### Exercise
Take the line that contains "100 USDT: 1" as the first line and the last line of the material below as the final one; reproduce exactly the lines between, inclusive.

### Provided data
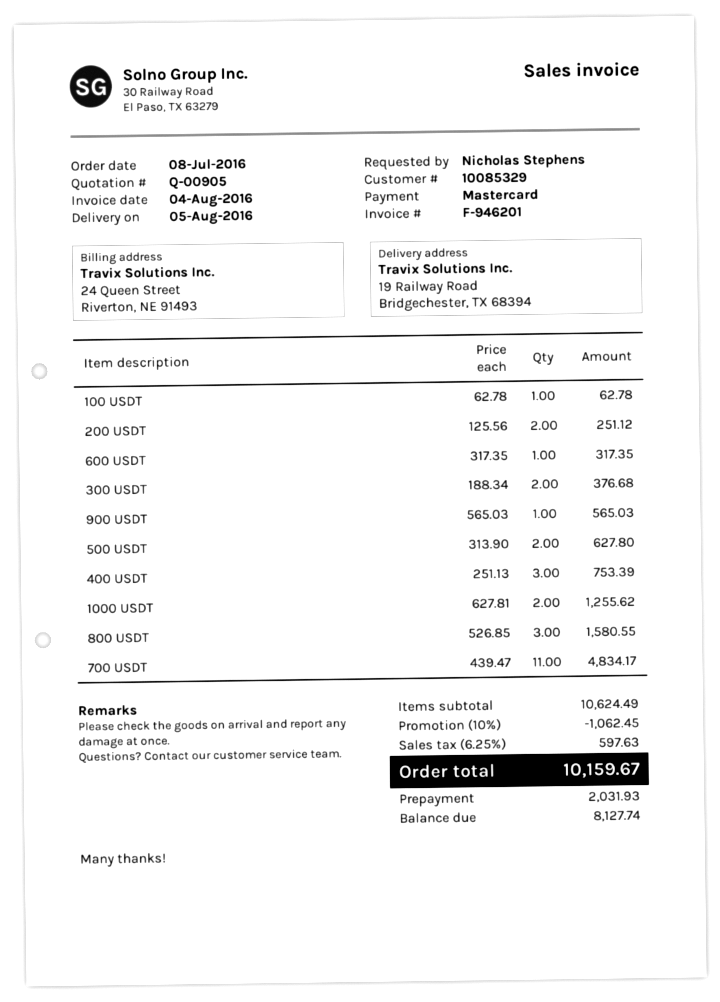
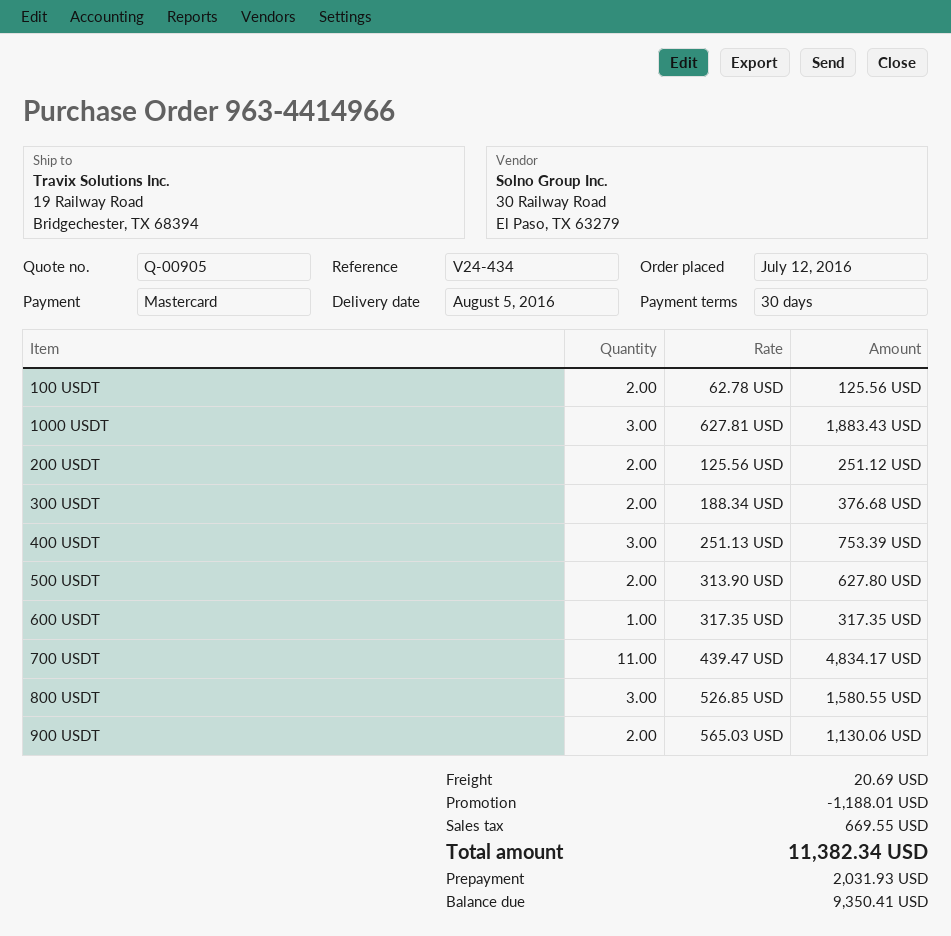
order date: 2016-07-08 -> 2016-07-12
100 USDT: 1 x 62.78 = 62.78 -> 2 x 62.78 = 125.56
900 USDT: 1 x 565.03 = 565.03 -> 2 x 565.03 = 1130.06
1000 USDT: 2 x 627.81 = 1255.62 -> 3 x 627.81 = 1883.43
discount: 1062.45 -> 1188.01
shipping: none -> 20.69
tax: 597.63 -> 669.55
total: 10159.67 -> 11382.34
balance: 8127.74 -> 9350.41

### Final answer
100 USDT: 1 x 62.78 = 62.78 -> 2 x 62.78 = 125.56
900 USDT: 1 x 565.03 = 565.03 -> 2 x 565.03 = 1130.06
1000 USDT: 2 x 627.81 = 1255.62 -> 3 x 627.81 = 1883.43
discount: 1062.45 -> 1188.01
shipping: none -> 20.69
tax: 597.63 -> 669.55
total: 10159.67 -> 11382.34
balance: 8127.74 -> 9350.41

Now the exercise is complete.